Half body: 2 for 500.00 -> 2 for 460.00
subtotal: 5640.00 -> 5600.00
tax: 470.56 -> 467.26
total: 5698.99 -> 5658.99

________________

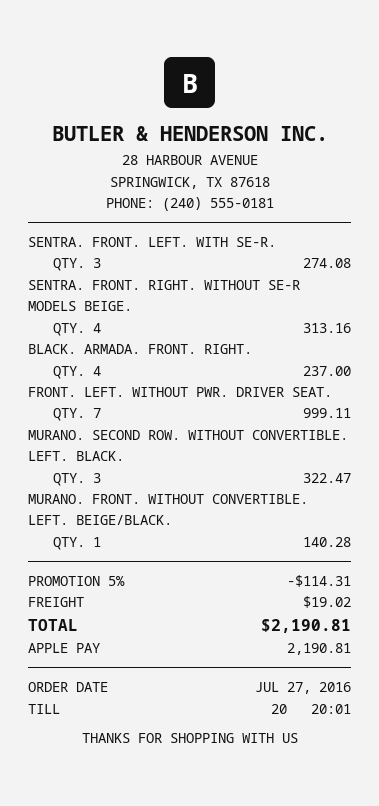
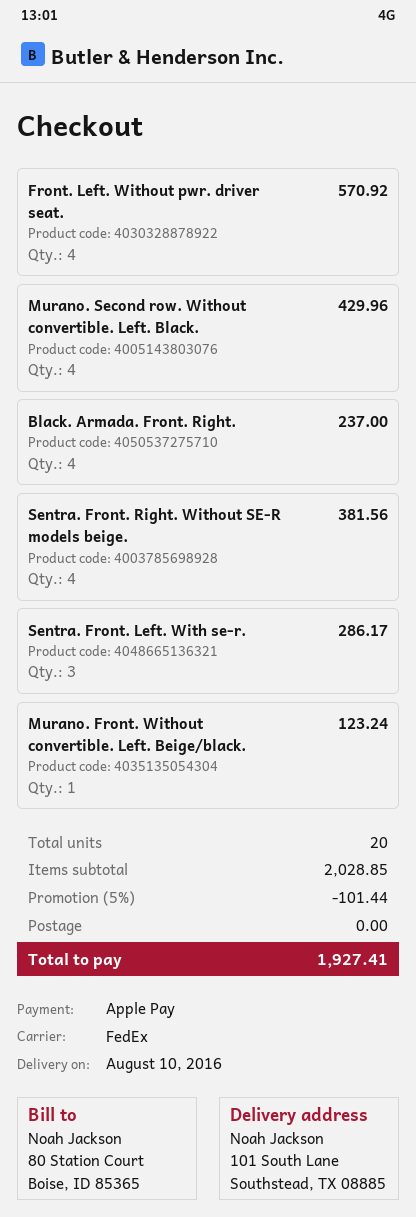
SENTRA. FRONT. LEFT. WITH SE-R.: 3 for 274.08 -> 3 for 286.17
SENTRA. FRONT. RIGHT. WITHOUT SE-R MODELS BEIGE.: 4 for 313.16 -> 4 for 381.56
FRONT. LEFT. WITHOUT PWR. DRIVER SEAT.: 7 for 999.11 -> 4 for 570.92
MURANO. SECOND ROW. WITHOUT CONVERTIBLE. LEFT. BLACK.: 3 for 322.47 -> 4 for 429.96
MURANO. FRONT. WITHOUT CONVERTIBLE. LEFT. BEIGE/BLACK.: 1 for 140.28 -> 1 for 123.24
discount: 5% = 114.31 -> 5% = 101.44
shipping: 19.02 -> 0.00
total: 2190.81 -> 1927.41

________________

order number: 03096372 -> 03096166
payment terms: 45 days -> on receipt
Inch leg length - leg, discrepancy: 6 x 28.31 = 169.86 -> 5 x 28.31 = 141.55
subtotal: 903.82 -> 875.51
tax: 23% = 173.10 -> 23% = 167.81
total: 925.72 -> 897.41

________________

**Task description:**
Once you reach the line with "MURANO. FRONT. WITHOUT" in the data above, copy it and every line after it exactly, up to and including the line with "total: 2190.81 -> 1927.41".

**Written answer:**
MURANO. FRONT. WITHOUT CONVERTIBLE. LEFT. BEIGE/BLACK.: 1 for 140.28 -> 1 for 123.24
discount: 5% = 114.31 -> 5% = 101.44
shipping: 19.02 -> 0.00
total: 2190.81 -> 1927.41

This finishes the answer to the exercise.